The bench press is easily the most popular exercises in the gyms across America. In fact, whenever you tell somebody that you are into working out their next question is usually, “So, how much ya bench?”
As annoying as that question is, most guys still want to be able to say they can bench press some serious weight. Heck, I’m no different!
Needless to say, developing a big bench requires a lot of hard work and patience. Fortunately, we’ve outlined some of the basic principles that will help you get there in previous articles. However, with that said, there are some other techniques that I believe are worth noting that may help you get to your goal faster.
Here are my 5 tips for developing a stronger bench press:
1. Proper set up
This is probably the most important tip of all. You need to ensure that you are bench pressing with a correct set up. A correct set up in the bench press is the following:
- Feet flat on the floor
- Butt on the bench
- Tight arch in the lower back
- Shoulder blades/scapula pulled back together
- Comfortable full grip on the bar
This type of set up is important if you want to have a serious bench press because it aims to put your body in the most bio-mechanically advantageous position.
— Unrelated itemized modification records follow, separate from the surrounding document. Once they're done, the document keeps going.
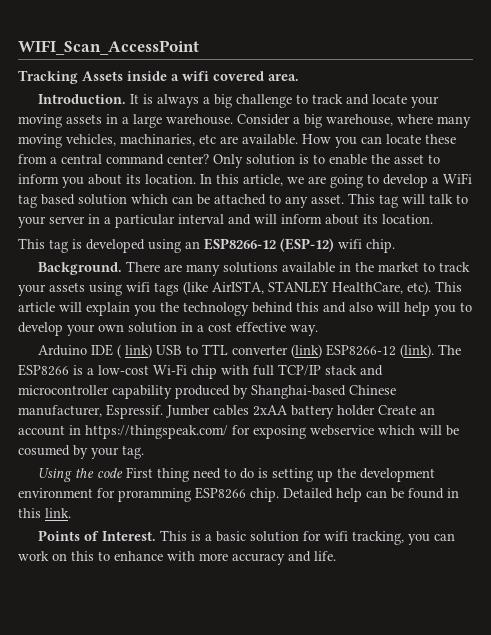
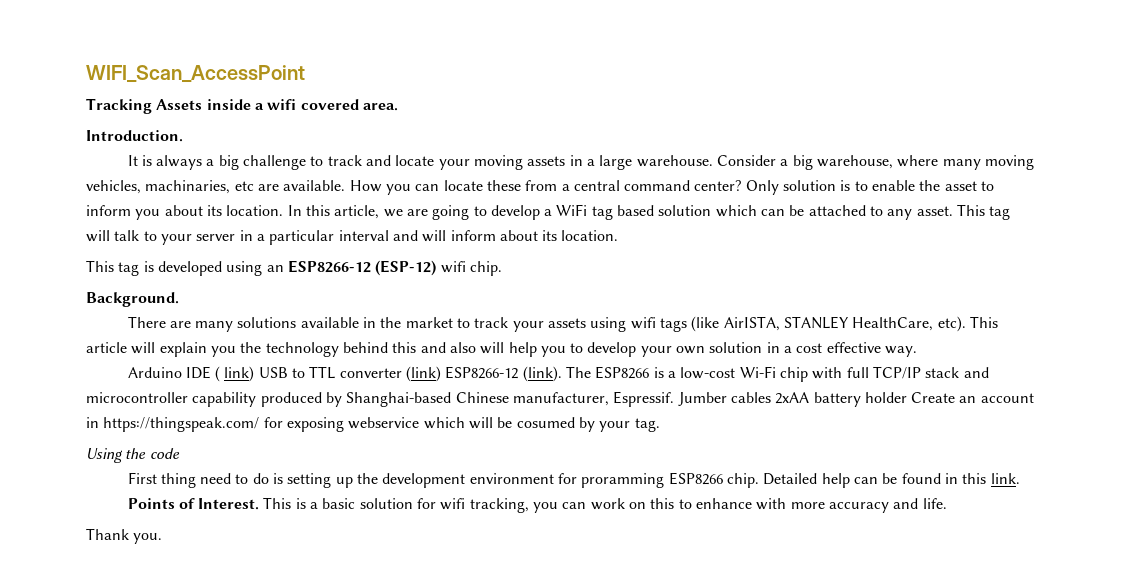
- Introduction. It is always a big challenge to track and locate your moving assets in a large warehouse.
+ Introduction.
+ It is always a big challenge to track and locate your moving assets in a large warehouse.
- Background. There are many solutions available in the market to track your assets using wifi tags (like AirISTA, STANLEY HealthCare, etc).
+ Background.
+ There are many solutions available in the market to track your assets using wifi tags (like AirISTA, STANLEY HealthCare, etc).
- Using the code First thing need to do is setting up the development environment for proramming ESP8266 chip.
+ Using the code
+ First thing need to do is setting up the development environment for proramming ESP8266 chip.
+ Thank you.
I see far too many guys in the gym bench pressing with their legs in the air, flat blacks, and no lower back arch support. This is not a recipe for a big bench!
2. Full body tension
One of the keys to a good bench press is having a stable platform from which to press from. This requires you to ensure that your entire body is tense and rigid as possible. As strange as it sounds, the bench press really is a full body lift. That’s why elite level bench pressers will tell you to keep your abs, glutes, and legs as tight and tensed as possible because doing so allows you to take advantage of leg drive to help you press more weight. Even the way you grip the bar is important. You should be gripping it like you are trying to crush the bar. Make sure everything is super tight. Remember, a tensed muscle is a stronger muscle.
3. Paused reps
In a previous article I discussed the benefits of doing paused squats. Well, believe it or not, similar benefits can obtained from performing paused bench presses. By pausing the bar on your chest for a brief moment before completing the concentric portion of the lift, you inhibit the body’s natural stretch reflex system. This, in turn, allows you to overload the muscles of the chest and shoulders more effectively which ultimately leads to a stronger bench press over time.
In my experience most raw (i.e. non-equipped) bench pressers are weak coming off of the chest. In other words, most guys seem to struggle the most on the bench press when the bar has just come off of their chest (2-3 inches). Once they get past this “sticking point” most guys have no problem with the last ¼ of the lift (or the lockout). That’s precisely why I find paused bench presses so beneficial. Much like paused squats, they overload the key muscles of the exercise in the most difficult part of the movement, allowing you to become stronger so you can overcome the sticking point.
4. Speed sets
The purpose of speed sets (i.e. the dynamic method) is to enhance your explosive power, which is a key trait in any strength sport.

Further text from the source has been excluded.